- **Problem requirements**
Transcribe exactly, and only, the lines from the one with "- Use jsPDF" through the end of the records below, including both of those lines. Skip all pictures.

- **Exercise input**
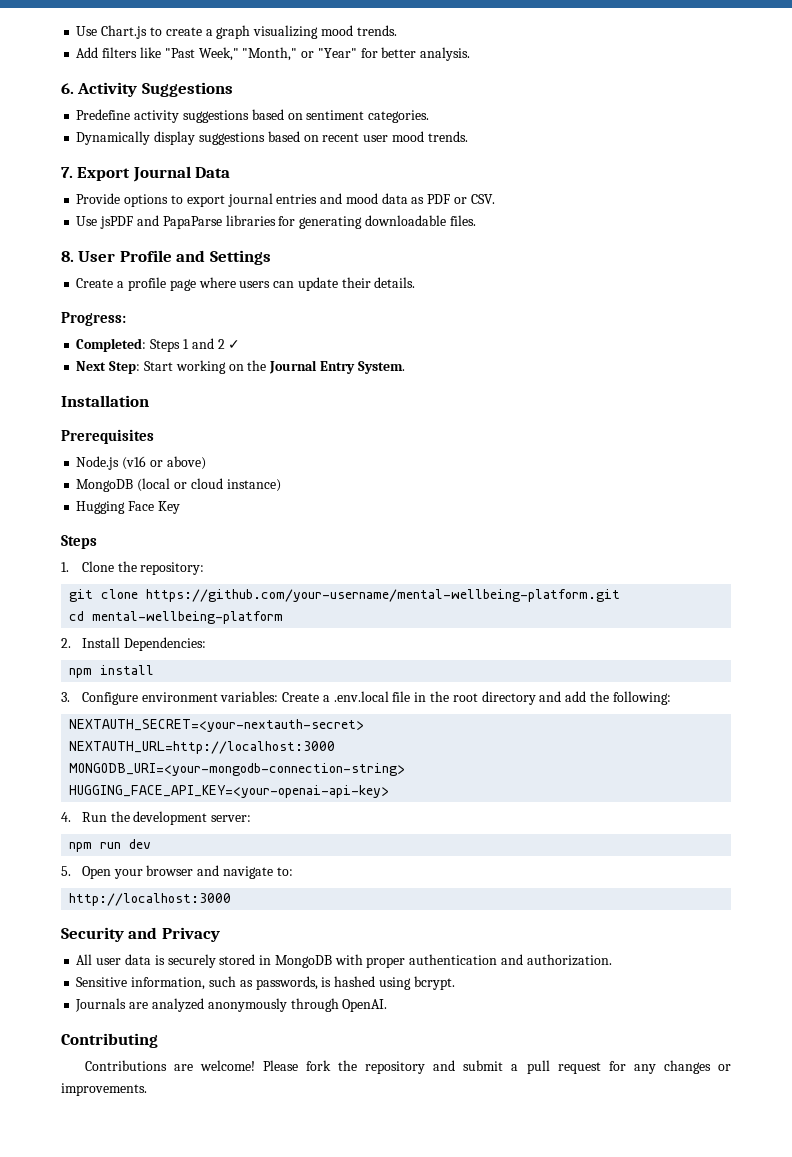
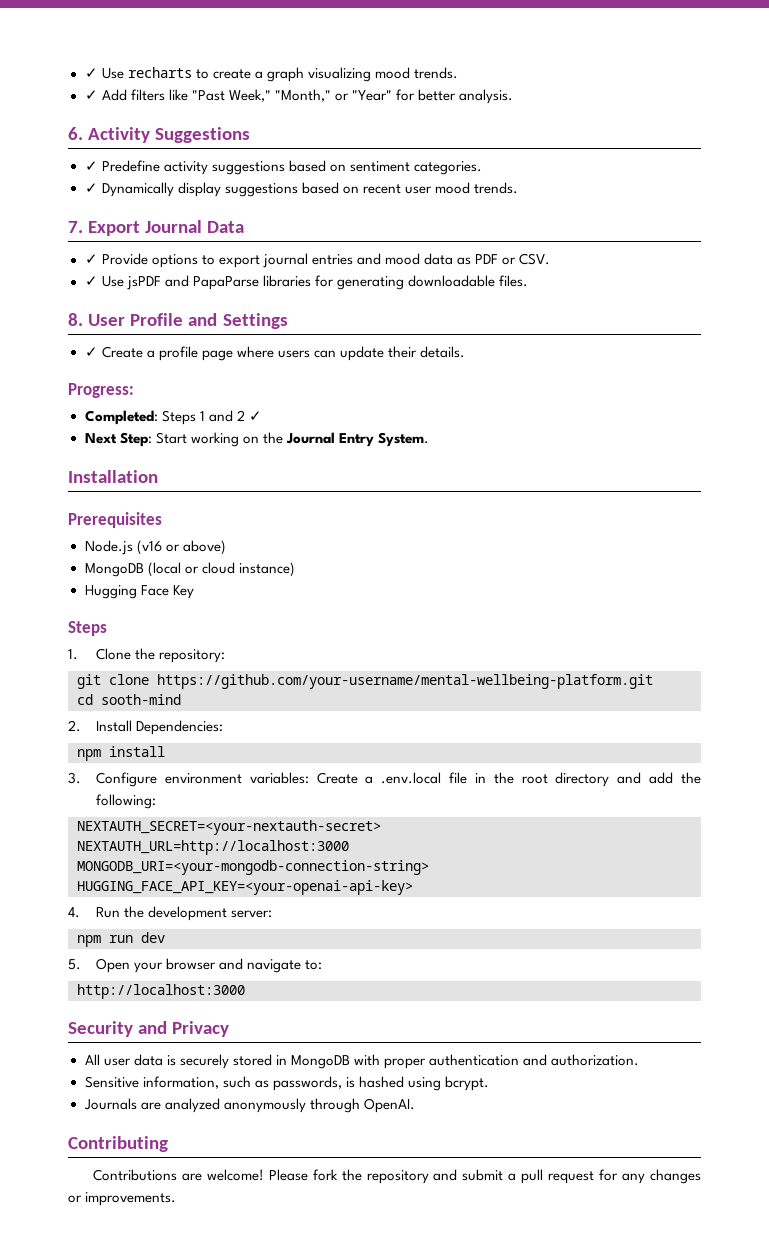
- Use Chart.js to create a graph visualizing mood trends.
+ ✓ Use recharts to create a graph visualizing mood trends.
- Add filters like "Past Week," "Month," or "Year" for better analysis.
+ ✓ Add filters like "Past Week," "Month," or "Year" for better analysis.
- Predefine activity suggestions based on sentiment categories.
+ ✓ Predefine activity suggestions based on sentiment categories.
- Dynamically display suggestions based on recent user mood trends.
+ ✓ Dynamically display suggestions based on recent user mood trends.
- Provide options to export journal entries and mood data as PDF or CSV.
+ ✓ Provide options to export journal entries and mood data as PDF or CSV.
- Use jsPDF and PapaParse libraries for generating downloadable files.
+ ✓ Use jsPDF and PapaParse libraries for generating downloadable files.
- Create a profile page where users can update their details.
+ ✓ Create a profile page where users can update their details.
- cd mental-wellbeing-platform
+ cd sooth-mind

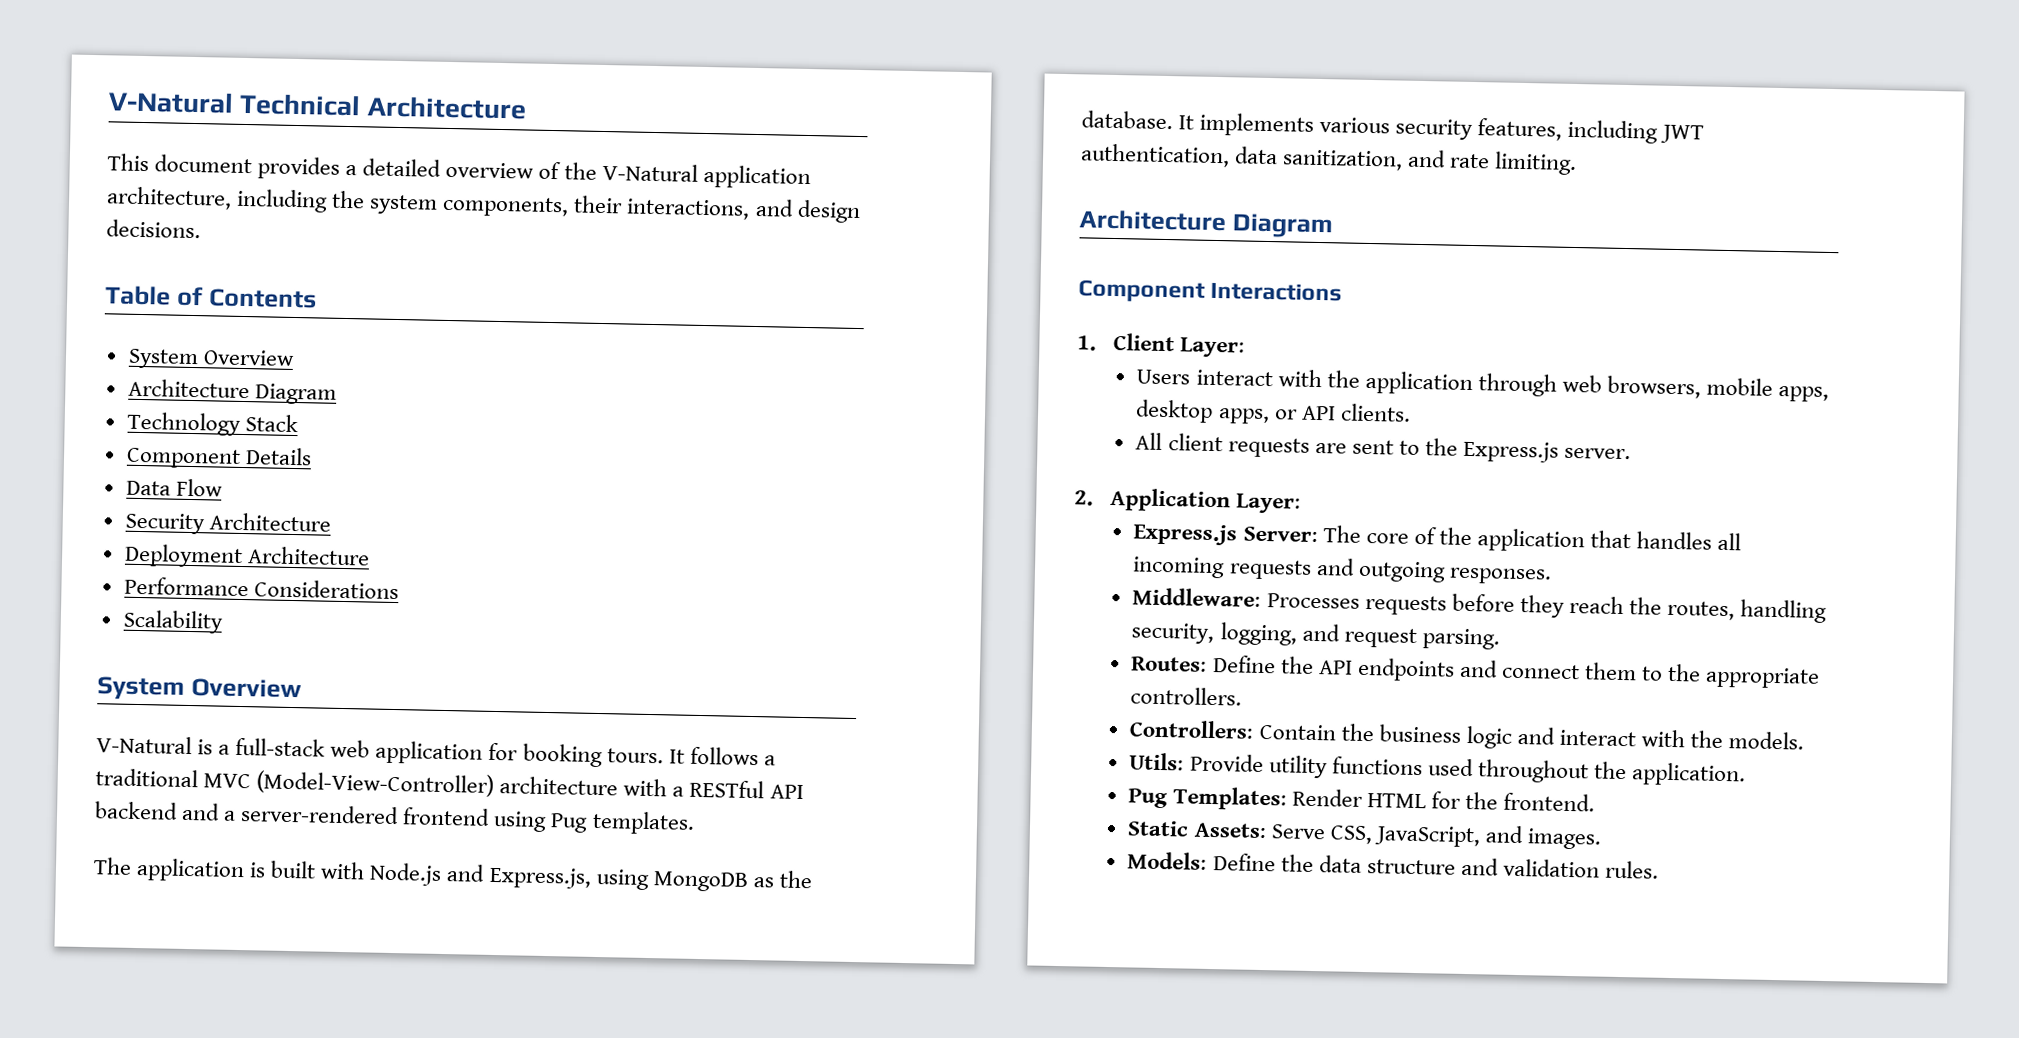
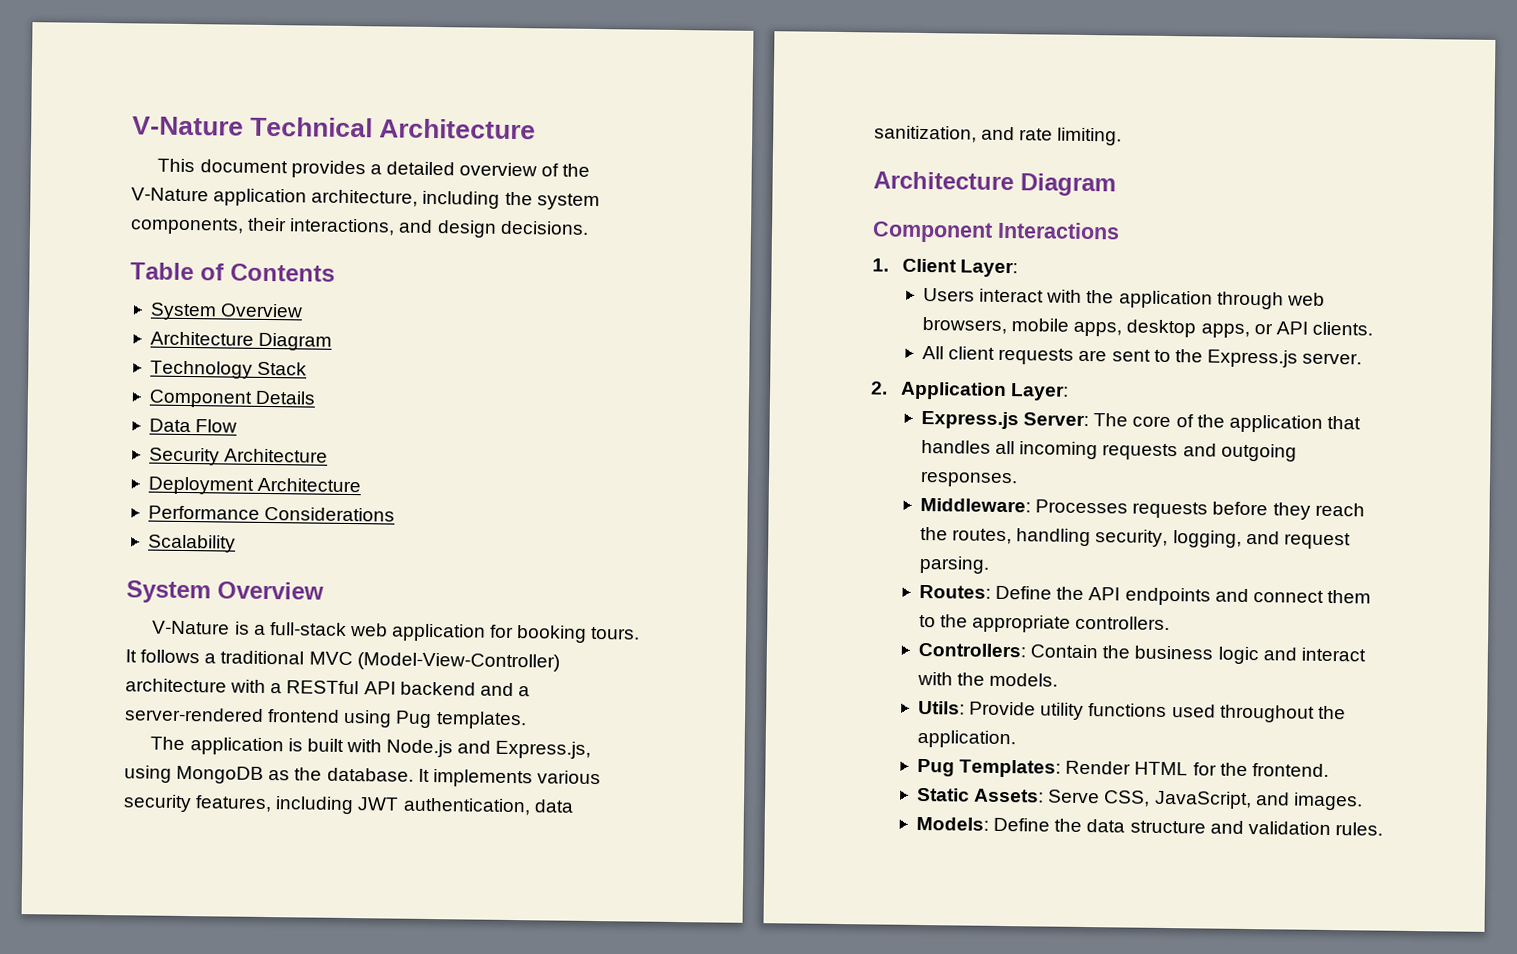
- V-Natural Technical Architecture
+ V-Nature Technical Architecture
- This document provides a detailed overview of the V-Natural application architecture, including the system components, their interactions, and design decisions.
+ This document provides a detailed overview of the V-Nature application architecture, including the system components, their interactions, and design decisions.
- V-Natural is a full-stack web application for booking tours.
+ V-Nature is a full-stack web application for booking tours.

- **Result of this task**
- Use jsPDF and PapaParse libraries for generating downloadable files.
+ ✓ Use jsPDF and PapaParse libraries for generating downloadable files.
- Create a profile page where users can update their details.
+ ✓ Create a profile page where users can update their details.
- cd mental-wellbeing-platform
+ cd sooth-mind

- V-Natural Technical Architecture
+ V-Nature Technical Architecture
- This document provides a detailed overview of the V-Natural application architecture, including the system components, their interactions, and design decisions.
+ This document provides a detailed overview of the V-Nature application architecture, including the system components, their interactions, and design decisions.
- V-Natural is a full-stack web application for booking tours.
+ V-Nature is a full-stack web application for booking tours.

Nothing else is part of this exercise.